The Mystery of Mystery: Flight MH370

In an age when we are able to find the answers to seemingly endless questions with a simple click of a button, it seems almost impossible that we cannot find a missing aeroplane.

It has now been almost three weeks and we still do not know exactly where flight MH370 is, nor what happened to it, nor why it happened. We simply do not know. It remains – at least at present – a mystery.

And it is the existence of such a mystery in our time which is as much a mystery for us as anything else. How could we not know? With all of the technology at our disposal – with all the surveillance, satellite and other search technology in the world today – how could we not know where to find something that itself relies on such technologies in order to operate?

The central, though relatively unconscious, feeling that is expressed here is, simply, ‘We have the technology but we still do not know.’ Even if we do locate the plane, and unravel something of the story as to how and why this event happened, the fact that it has happened at all, and that the search for it has gone on as long as it has, means that this central question, now ‘out of the box,’ will remain: ‘We have the technology but how is it we still do not know?’

Of course, there are those who will argue that those with knowledge of the technology simply disabled it, or that if other, better, technology existed then we would avoid such occurrences in the future. Such comments rest upon the idea that if we had the technology – or better/more technology – then we would be fine – then we would know. Below this idea exists the assumption that ‘Technology will provide all the answers we are looking for.’ This assumption underpins not just the mystery around MH370, but many remaining unknowns in the world today.

And yet, if we are honest with ourselves, despite all the global technologies we have created up until this point in our evolution – despite all our surveillance and tracking systems – despite all the different internet search engines and all the information they uncover and make available through the sharing of data and research from all over the world – despite all of this and all our other technologies, still the fundamental questions of life are not sufficiently or adequately answered.

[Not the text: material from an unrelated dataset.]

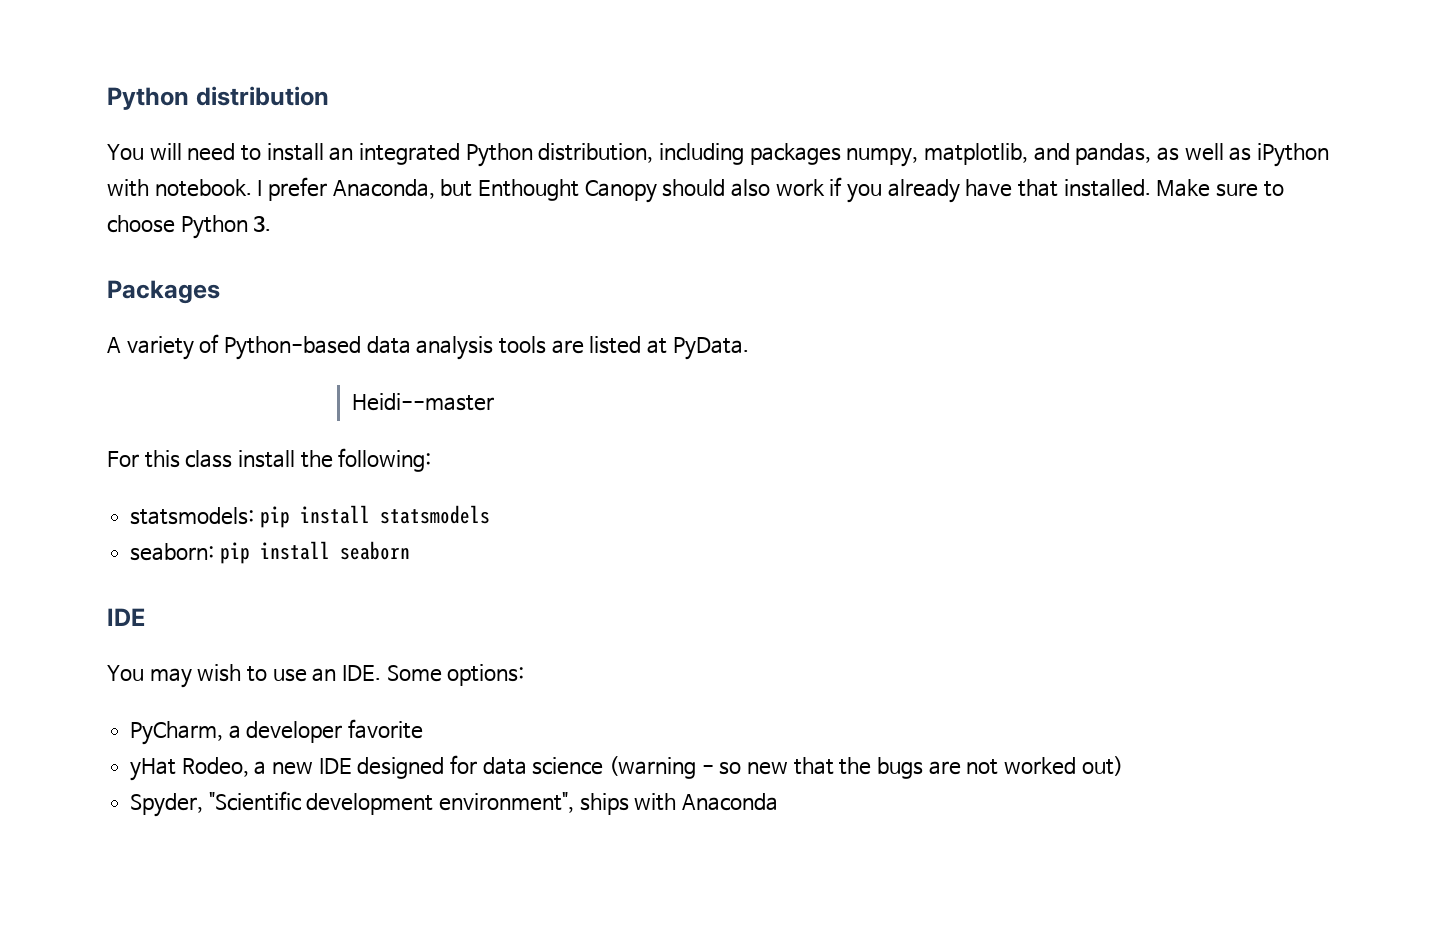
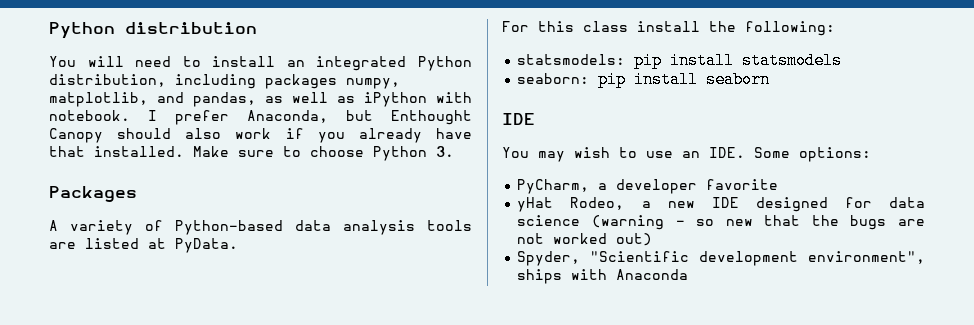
[351,393,494,411] // Heidi--master -> (238, 245) none

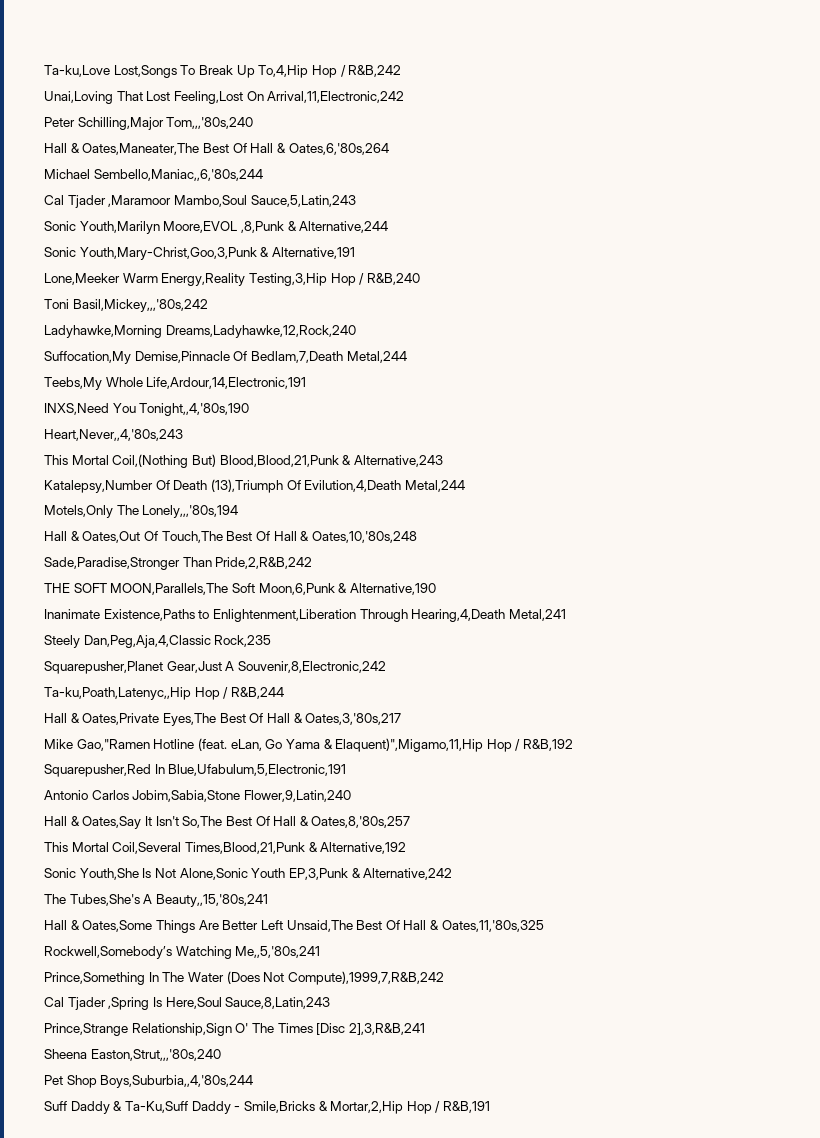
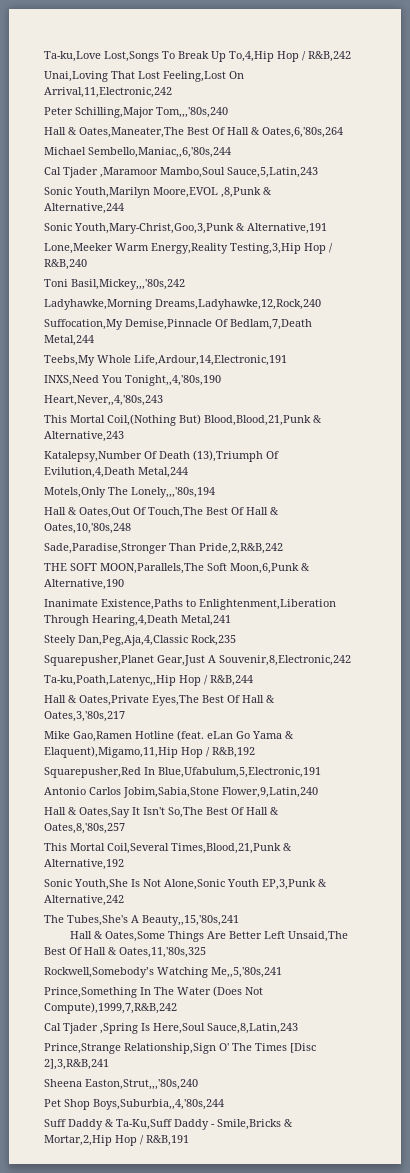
[76,739,150,751] Gao,"Ramen -> [73,731,132,742] Gao,Ramen
[230,739,262,751] eLan, -> [207,731,233,739] eLan
[335,738,484,752] Elaquent)",Migamo,11,Hip -> [44,746,178,758] Elaquent),Migamo,11,Hip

Some of the most basic questions remain, despite this technology. Such questions include, but are not limited to: What is life? What is the human being? What is the meaning of life and of evolution? Where did we come from, really? Where are we going? What exists after death, and before birth? What did I/we come here to do? Where do thoughts come from? What is health? What is love? And so on.

We may be tempted to point to the patchwork of attempts to answer such questions, or ones like them, and say we have sufficiently dealt with them. Such answers, however, generally point only to material, physical activity and then extrapolate this activity over the whole of evolution, both into the past and the future. This is one-sided guesswork at best. At worst, it shapes all that we are now and into the future in a one-sided, incomplete, and therefore harmful way.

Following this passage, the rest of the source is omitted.